▶ Required action: Exactly the lines from the one with "html: <div> <span>" through the end of the records below are needed, minus any pictures.

Web document revisions
┄┄┄┄┄┄┄┄┄┄┄┄┄┄┄┄┄┄┄┄

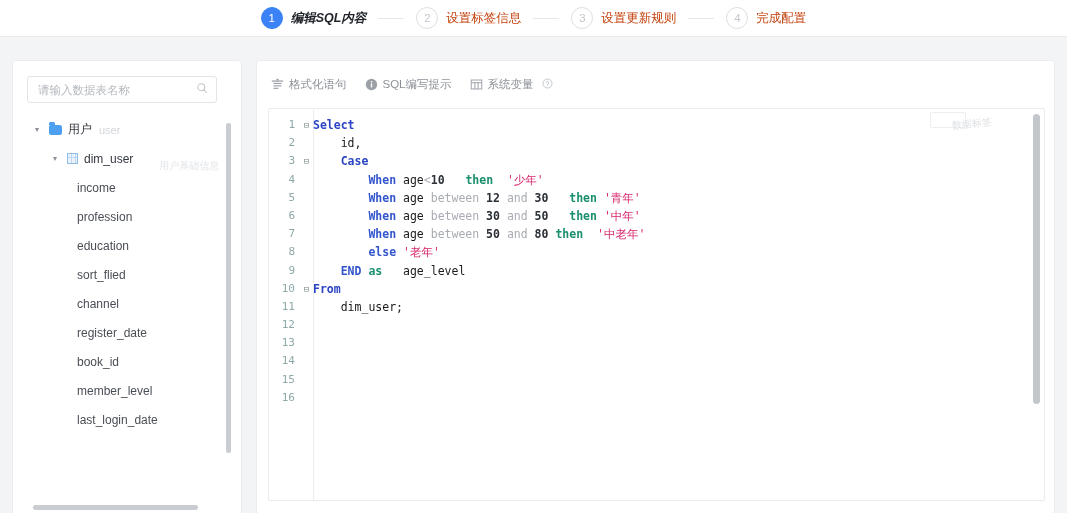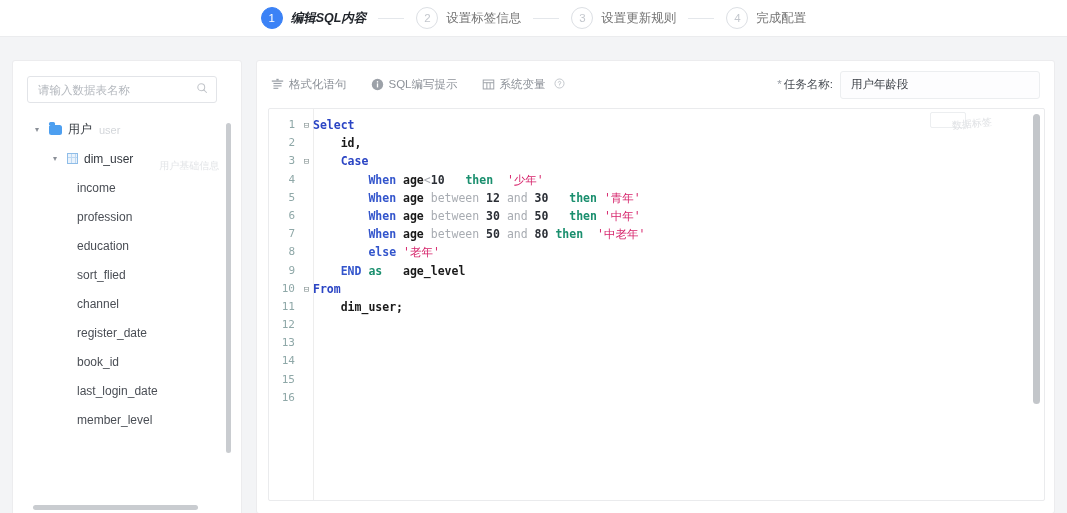"设置标签信息" .step.idle .step-label { color: #737373 -> #c2410c }
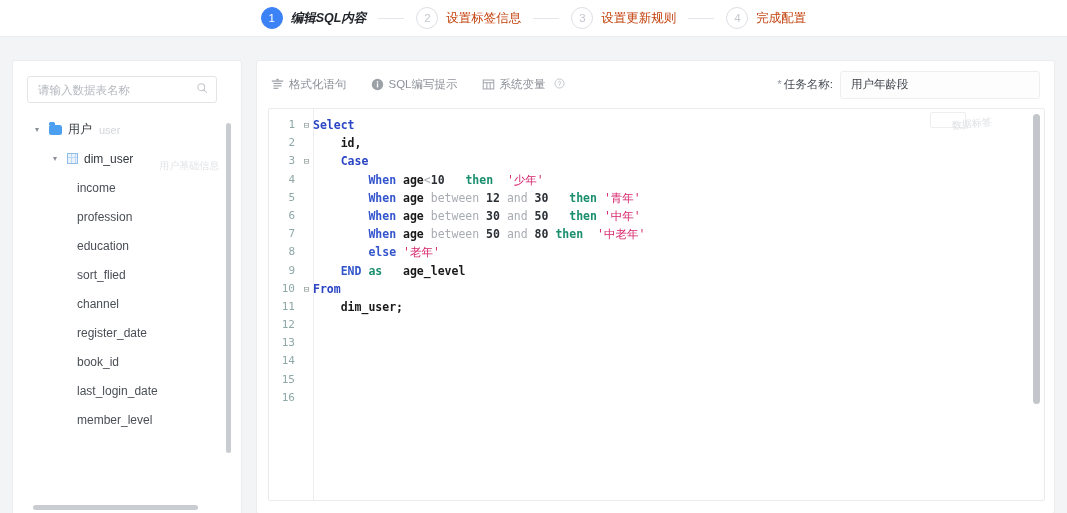"格式化语句" .tool-item { margin-right: 24px -> 18px }
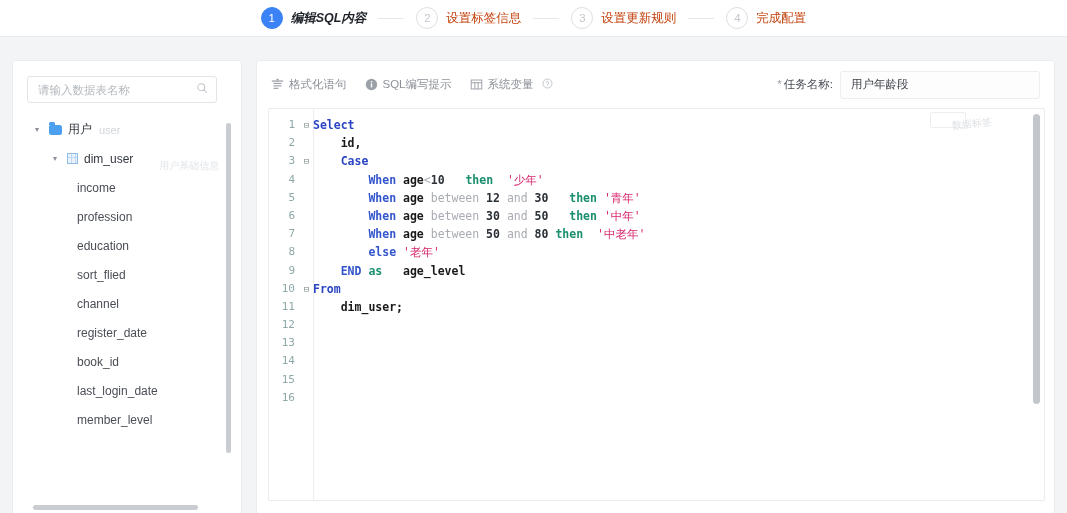"* 任务名称:" div.task-name-wrap { html: <div> <span> <span>*</span><span>任务名称:</span> </span> <input> </div> -> none }
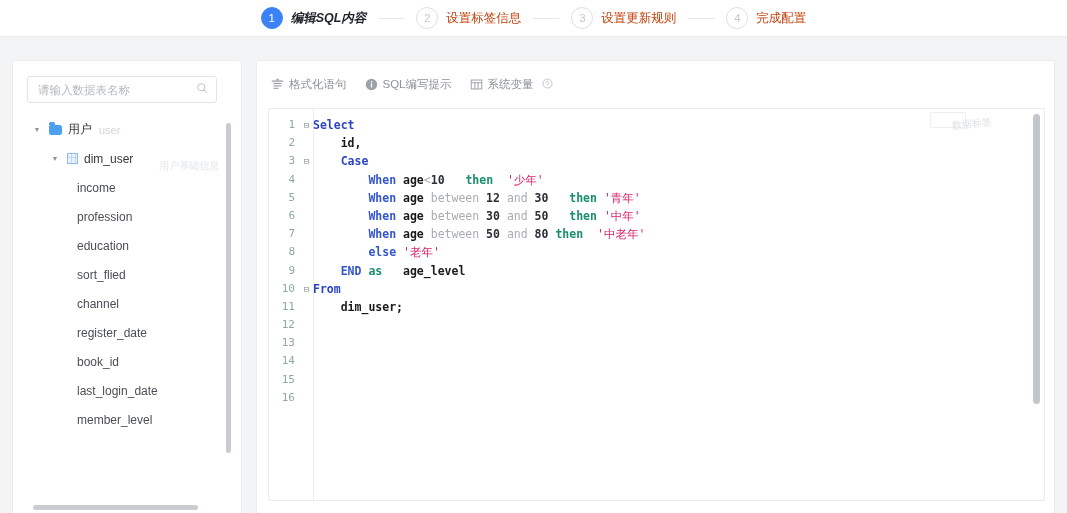"id," .id { font-weight: bold -> normal }
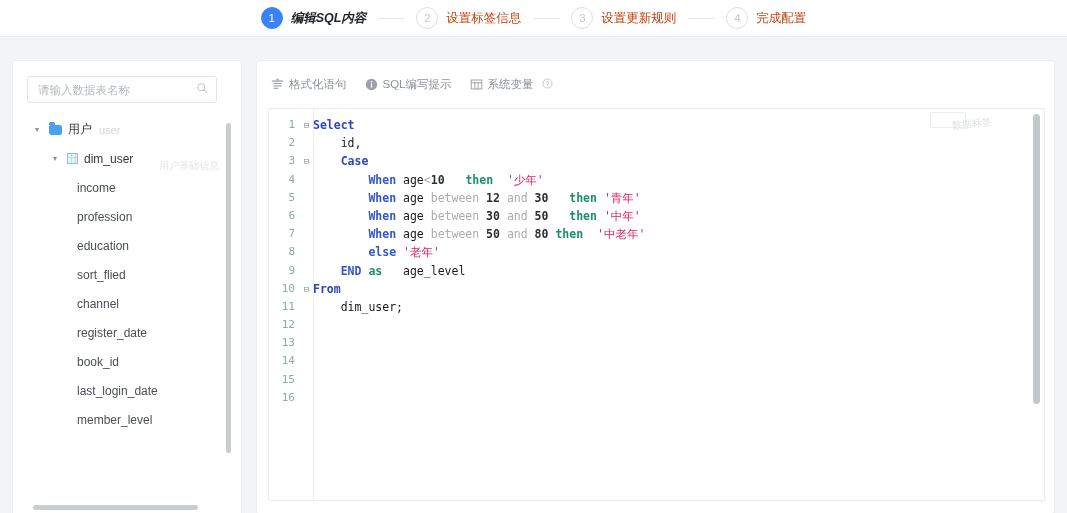"last_login_date" div.tree-node { order: before "member_level" -> after "member_level" }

┄┄┄┄┄┄┄┄┄┄┄┄┄┄┄┄┄┄┄┄

▶ Response area:
"* 任务名称:" div.task-name-wrap { html: <div> <span> <span>*</span><span>任务名称:</span> </span> <input> </div> -> none }
"id," .id { font-weight: bold -> normal }
"last_login_date" div.tree-node { order: before "member_level" -> after "member_level" }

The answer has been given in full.